Nice to think the army is a perfect Utopian civilisation,however I think you will find your extremely wrong.You do have rights and I doubt someone would verbally tell you "I didn't promote you this year because your a homosexual".But don't expect just because it's a government organisation that everyone in it have to agree with your lifestyle.

But as I said you do have rights,as do WO Bloggins who cannot say anything about your lifestyle, but due to his Catholic upbringing can believe what he wants.


----------



## Pencil Tech (18 Feb 2007)

I hear kids use this expression and it sounds to me like it's actually pretty far away from any actual reference to homosexuality. With honestly no homophobia on my part, I think its fair dues if the word "gay" gets corrupted again, as it wasn't all that long ago that it was common English word denoting "happy" , "jolly" or "bright". It then became completely co-opted by the "gay" community and any other usage of the word became impossible. So maybe on some Christmas in the future we'll be able to sing "Don we now our gay apparel" without all the usual lame jokes.


----------



## a78jumper (18 Feb 2007)

Can you imagine saddling a male child with the name "Gaye"; that was the charactor Clark Gable played opposite Marilyn Monroe in "The Misfits". How times change.


----------



## aesop081 (18 Feb 2007)

Post-and-run

Now thats .......gay    non-heterosexual      queer  !!!!

can't seem to find the right word


 ;D


----------



## Shamrock (18 Feb 2007)

Pencil Tech said:
			
		

> I hear kids use this expression and it sounds to me like it's actually pretty far away from any actual reference to homosexuality.
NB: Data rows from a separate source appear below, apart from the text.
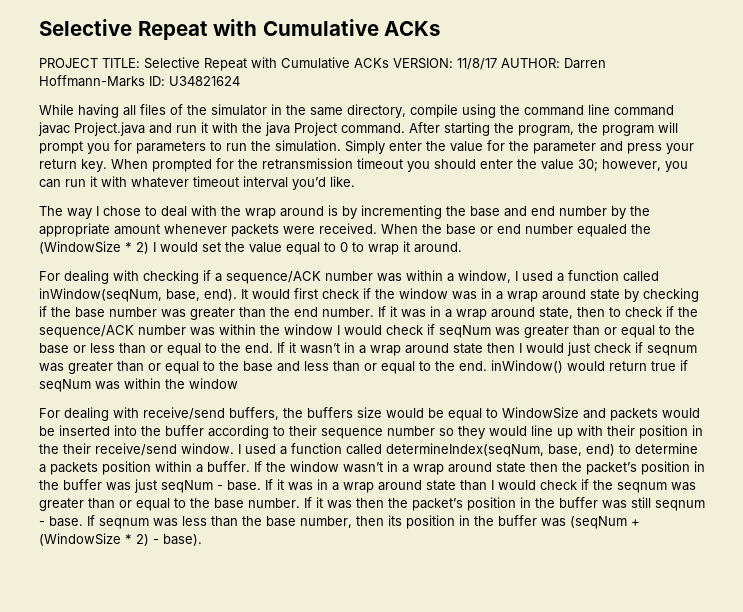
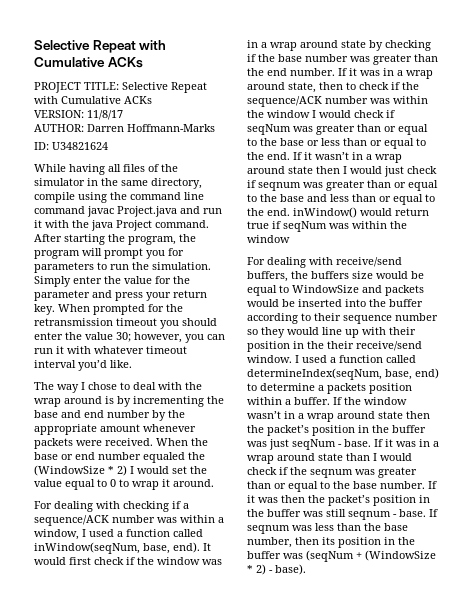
(389, 63) none -> (152, 100) //
(497, 64) none -> (123, 115) //
(145, 81) none -> (215, 128) //

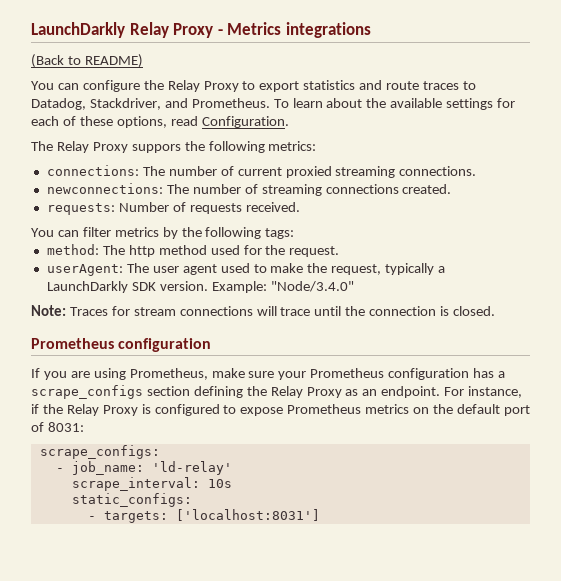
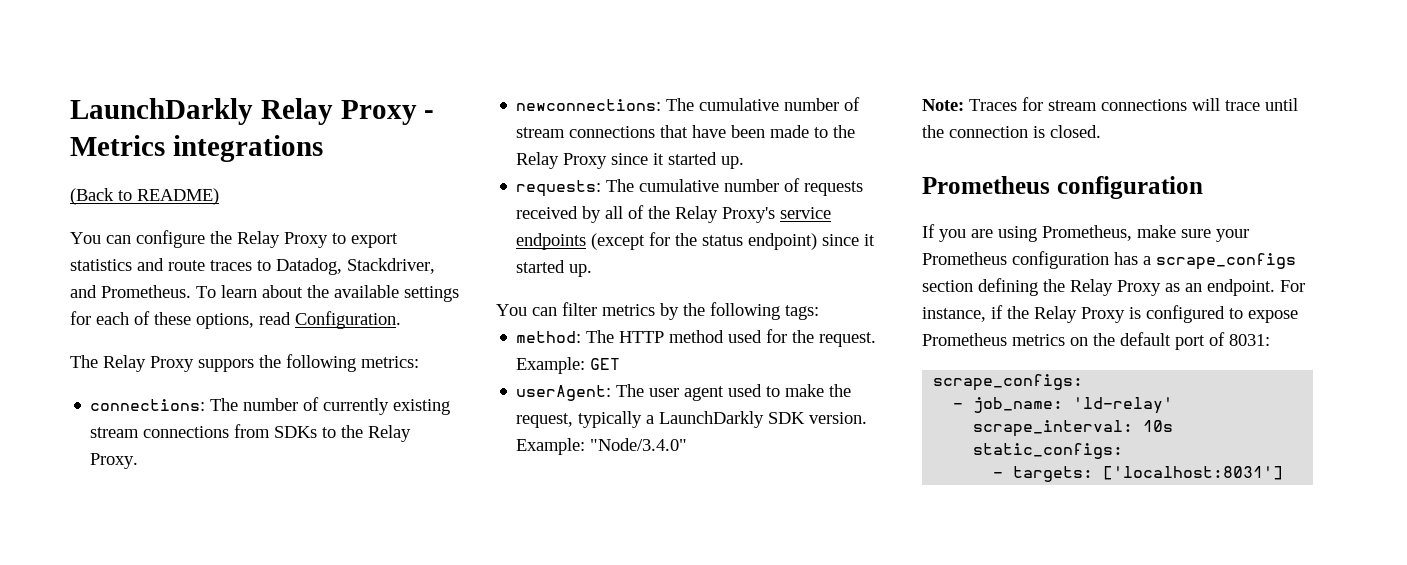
[237,166,477,178] current proxied streaming connections. -> [323,398,451,415] [90,424,412,442] [90,453,139,469] currently existing stream connections from SDKs to the Relay Proxy.
[192,184,452,196] [46,202,300,215] number of streaming connections created. // requests: Number of requests received. -> [699,97,861,111] [516,125,856,138] [516,152,745,169] [516,178,864,197] [516,205,832,223] [516,232,876,250] [516,260,593,277] cumulative number of stream connections that have been made to the Relay Proxy since it started up. // requests: The cumulative number of requests received by all of the Relay Proxy's service endpoints (except for the status endpoint) since it started up.
[128,245,155,257] http -> [619,331,665,343] HTTP
(340, 251) none -> [516,357,621,374] Example: GET

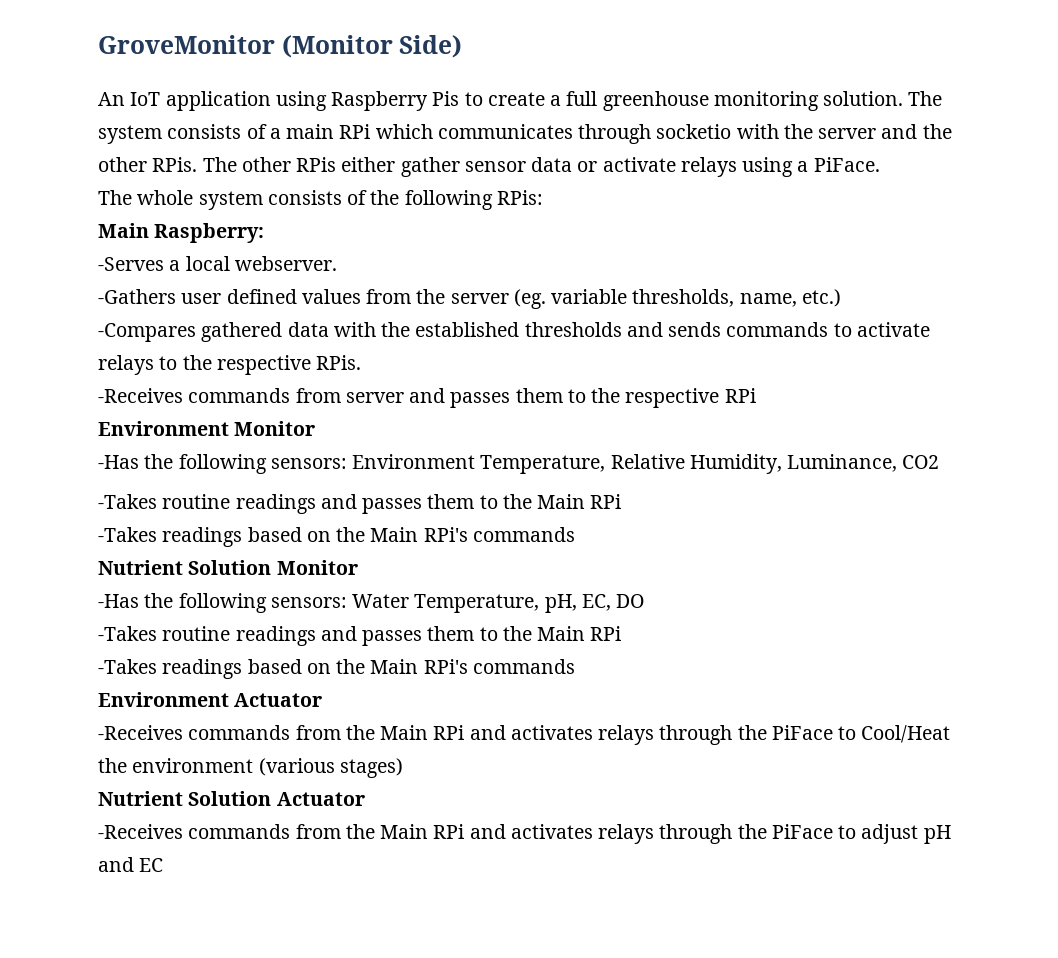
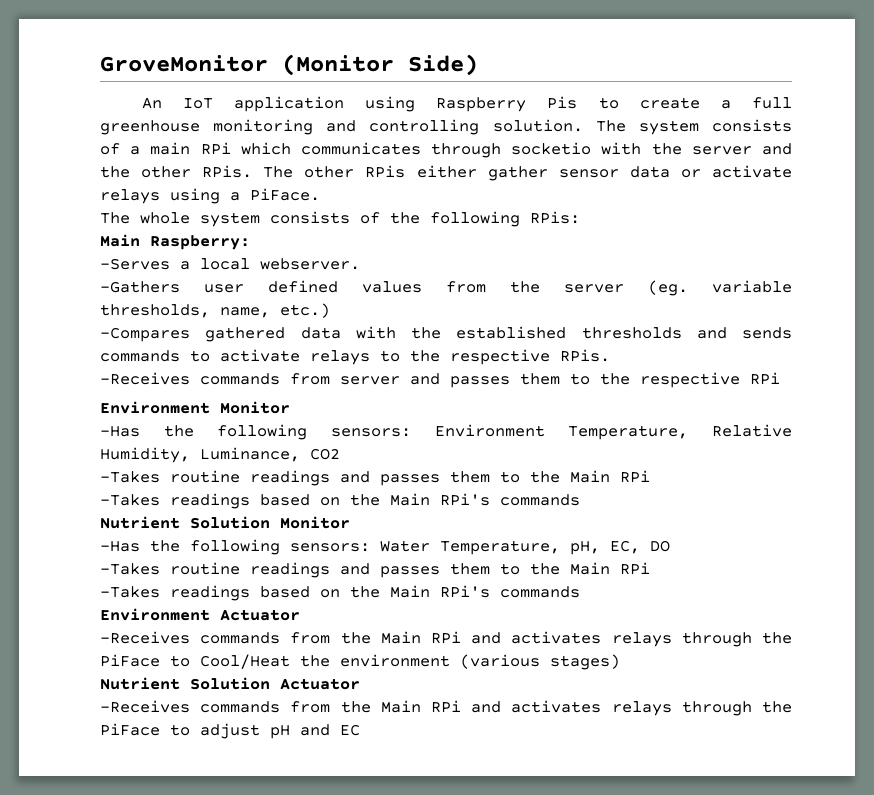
(819, 101) none -> [326,119,480,135] and controlling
With honestly no homophobia on my part, I think its fair dues if the word "gay" gets corrupted again, as it wasn't all that long ago that it was common English word denoting "happy" , "jolly" or "bright". It then became completely co-opted by the "gay" community and any other usage of the word became impossible.



Words will do that, pick up new connotations and denotations.  At one point, awesome and awful meant the same thing.


----------



## Armymedic (18 Feb 2007)

I think the poster mistook a phrase in common usage though out our population, and contexted with being in the military, as he/she (not much info on the profile) had never heard that term before basic training.

Too bad...real non politically correct military personnel do not use "Thats SO gay". That seems to be a nevuea twist on the dicription of so much in the military culture. We actually are a bit old fashioned and say:

"That fucking fuck is fucked". or short form "Thats fucked"

Obviously "that's so gay" is speak of the younger msn crowd.


----------



## George Wallace (18 Feb 2007)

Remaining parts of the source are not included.